--- DATA SECTION Enclosed Below ---

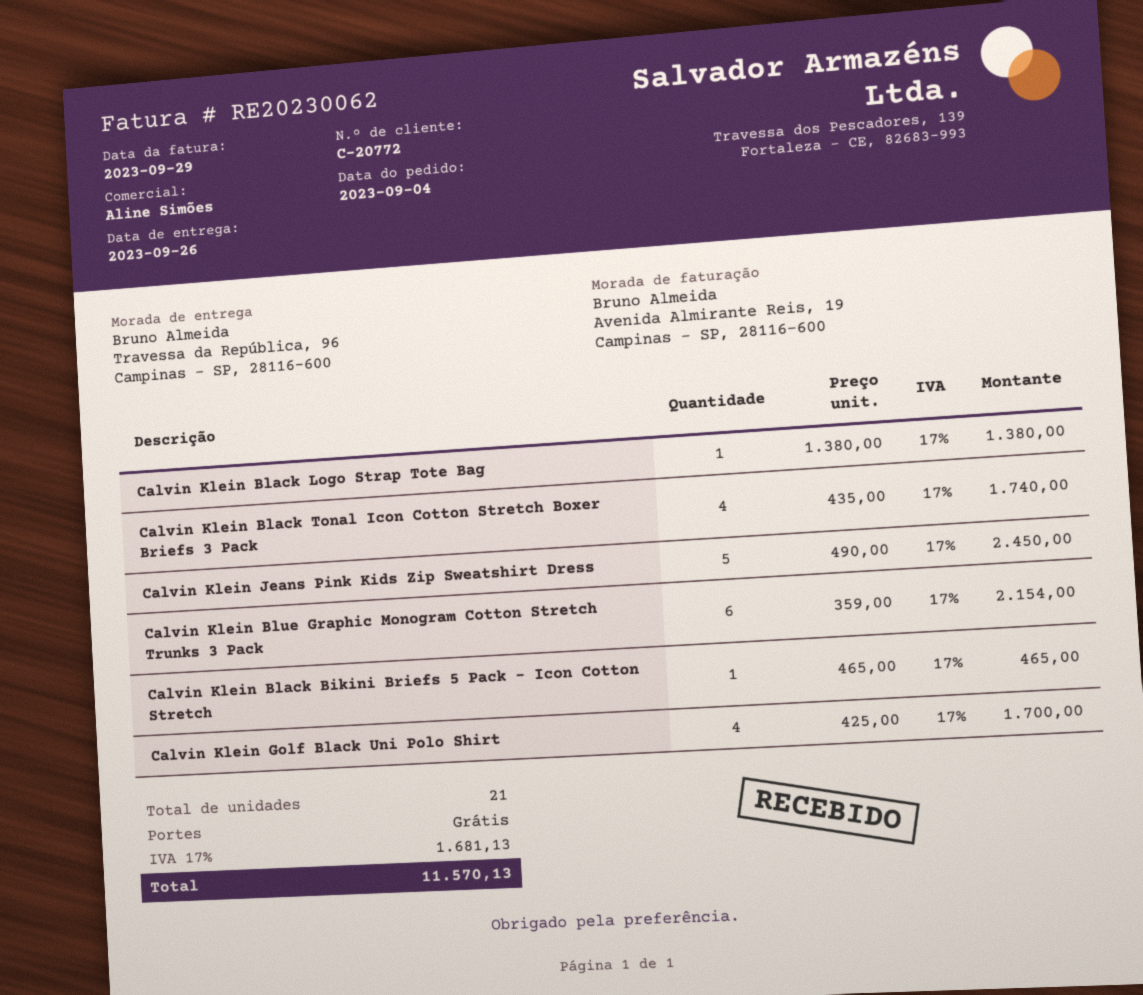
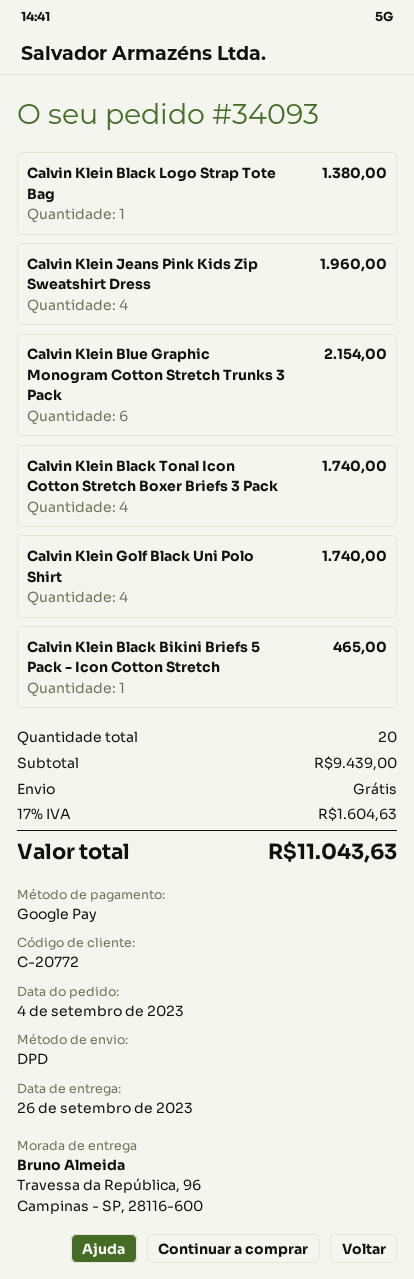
Calvin Klein Jeans Pink Kids Zip Sweatshirt Dress: 5 for 2450.00 -> 4 for 1960.00
Calvin Klein Golf Black Uni Polo Shirt: 4 for 1700.00 -> 4 for 1740.00
total quantity: 21 -> 20
tax: 17% = 1681.13 -> 17% = 1604.63
total: 11570.13 -> 11043.63

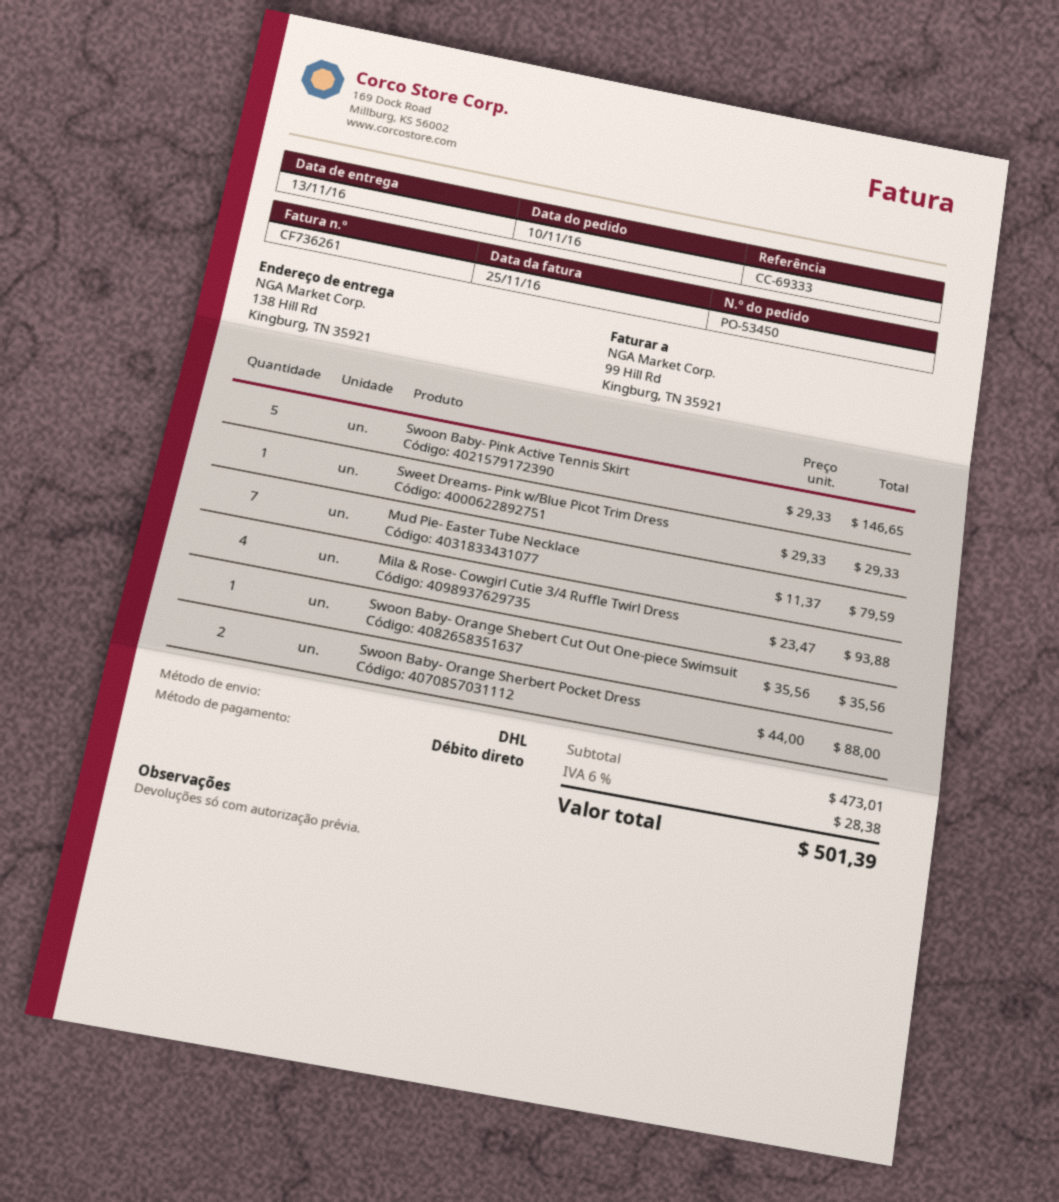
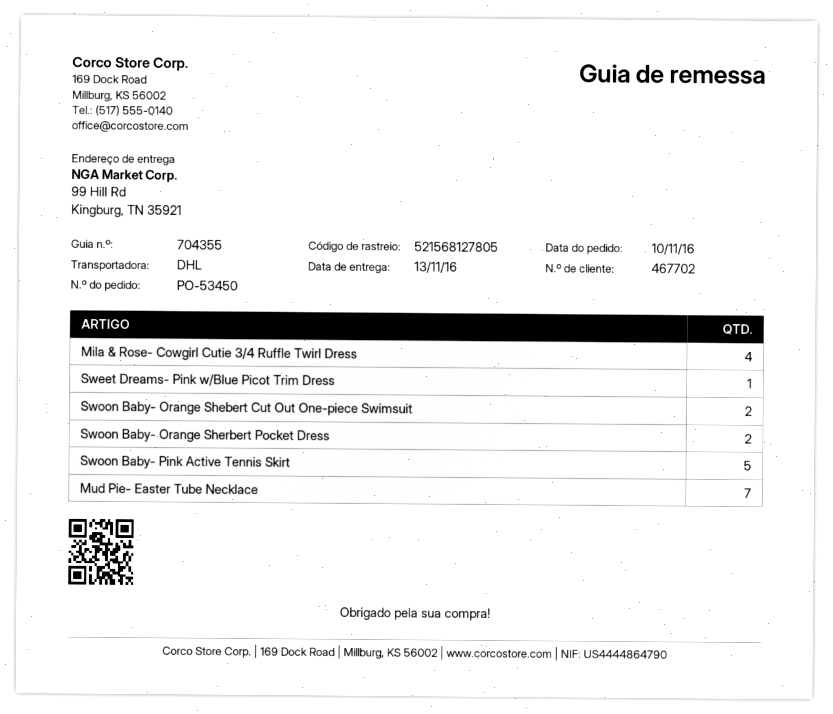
ship to: 138 Hill Rd, Kingburg, TN 35921 -> 99 Hill Rd, Kingburg, TN 35921
Swoon Baby- Orange Shebert Cut Out One-piece Swimsuit: 1 -> 2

--- End of Enclosed DATA SECTION ---

Would you please restate the records word for word, excluding any images?

• _RESULT BELOW_
Calvin Klein Jeans Pink Kids Zip Sweatshirt Dress: 5 for 2450.00 -> 4 for 1960.00
Calvin Klein Golf Black Uni Polo Shirt: 4 for 1700.00 -> 4 for 1740.00
total quantity: 21 -> 20
tax: 17% = 1681.13 -> 17% = 1604.63
total: 11570.13 -> 11043.63

ship to: 138 Hill Rd, Kingburg, TN 35921 -> 99 Hill Rd, Kingburg, TN 35921
Swoon Baby- Orange Shebert Cut Out One-piece Swimsuit: 1 -> 2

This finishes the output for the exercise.